The public’s expectations about future monetary policy actions matter today because those expectations have important effects on current financial conditions, which in turn affect output, employment, and inflation over time. For example, because investors can choose freely between holding a longer-term security or rolling over a sequence of short-term securities, longer-term interest rates today are closely linked to market participants’ expectations of how short-term rates will evolve. If monetary policymakers are expected to keep short-term interest rates low, then current longer-term interest rates are likely to be low as well, all else being equal. In short, for monetary policy, expectations matter.

…As my colleagues and I have frequently emphasized, the conditions stated in this guidance are thresholds, not triggers. Crossing one of the thresholds will not automatically give rise to an increase in the federal funds rate target; instead, it will signal only that it is appropriate for the Committee to begin considering whether an increase in the target is warranted. This threshold formulation helps explain why the Committee was willing to express the guidance bearing on the labor market in terms of the unemployment rate alone, instead of following its usual practice of considering a broad range of labor market indicators. In the judgment of the Committee, the unemployment rate–which, despite some drawbacks in this regard, is probably the best single summary indicator of the state of the labor market–is sufficient for defining the threshold given by the guidance. However, after the unemployment threshold is crossed, many other indicators become relevant to a comprehensive judgment of the health of the labor market, including such measures as payroll employment, labor force participation, and the rates of hiring and separation. In particular, even after unemployment drops below 6-1/2 percent, and so long as inflation remains well behaved, the Committee can be patient in seeking assurance that the labor market is sufficiently strong before considering any increase in its target for the federal funds rate.
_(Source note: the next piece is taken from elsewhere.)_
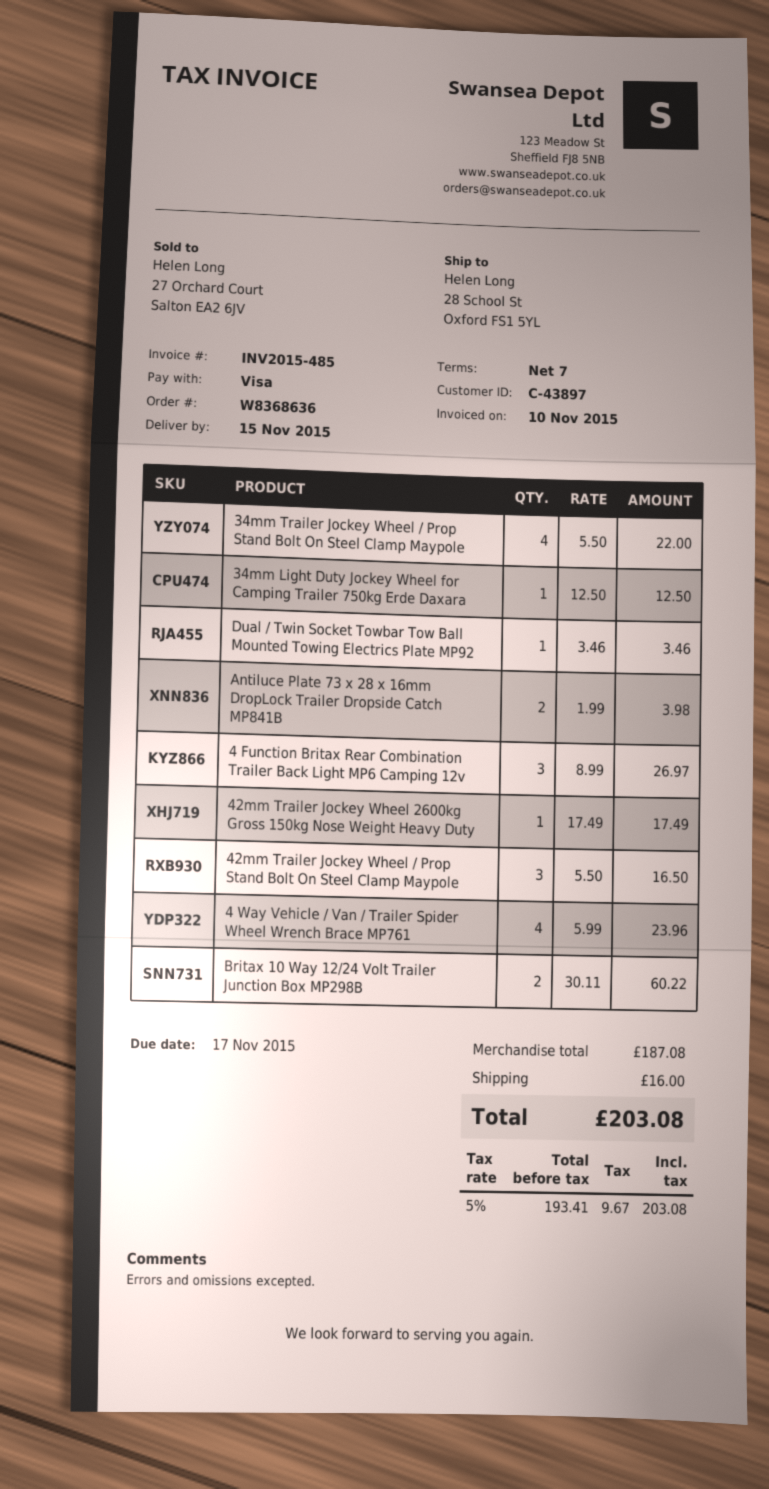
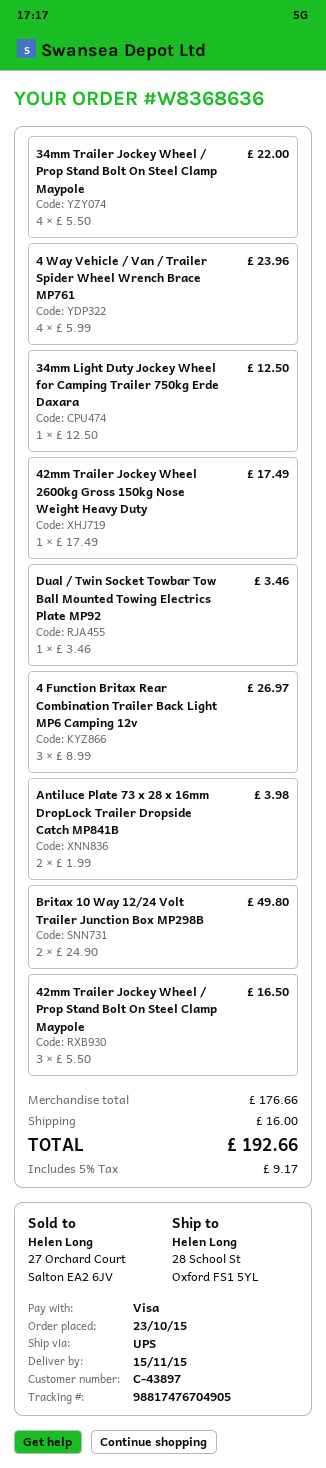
Britax 10 Way 12/24 Volt Trailer Junction Box MP298B: 2 x 30.11 = 60.22 -> 2 x 24.90 = 49.80
subtotal: 187.08 -> 176.66
tax: 5% = 9.67 -> 5% = 9.17
total: 203.08 -> 192.66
…Financial market movements are often difficult to account for, even after the fact, but three main reasons seem to explain the rise in interest rates over the summer. First, improvements in the economic outlook warranted somewhat higher yields–a natural and healthy development. Second, some of the rise in rates reportedly reflected an unwinding of levered positions–positions that appear to have been premised on an essentially indefinite continuation of asset purchases–together with some knock-on liquidations of other positions in response to investor losses and the rise in volatility. Although it brought with it some tightening of financial conditions, this unwinding and the associated rise in term premiums may have had the benefit of reducing future risks to financial stability and, in particular, of lowering the probability of an even sharper market correction at some later point. Third, market participants may have taken the communication in June as indicating a general lessening of the Committee’s commitment to maintain a highly accommodative stance of policy in pursuit of its objectives. In particular, it appeared that the FOMC’s forward guidance for the federal funds rate had become less effective after June, with market participants pulling forward the time at which they expected the Committee to start raising rates, in a manner inconsistent with the guidance.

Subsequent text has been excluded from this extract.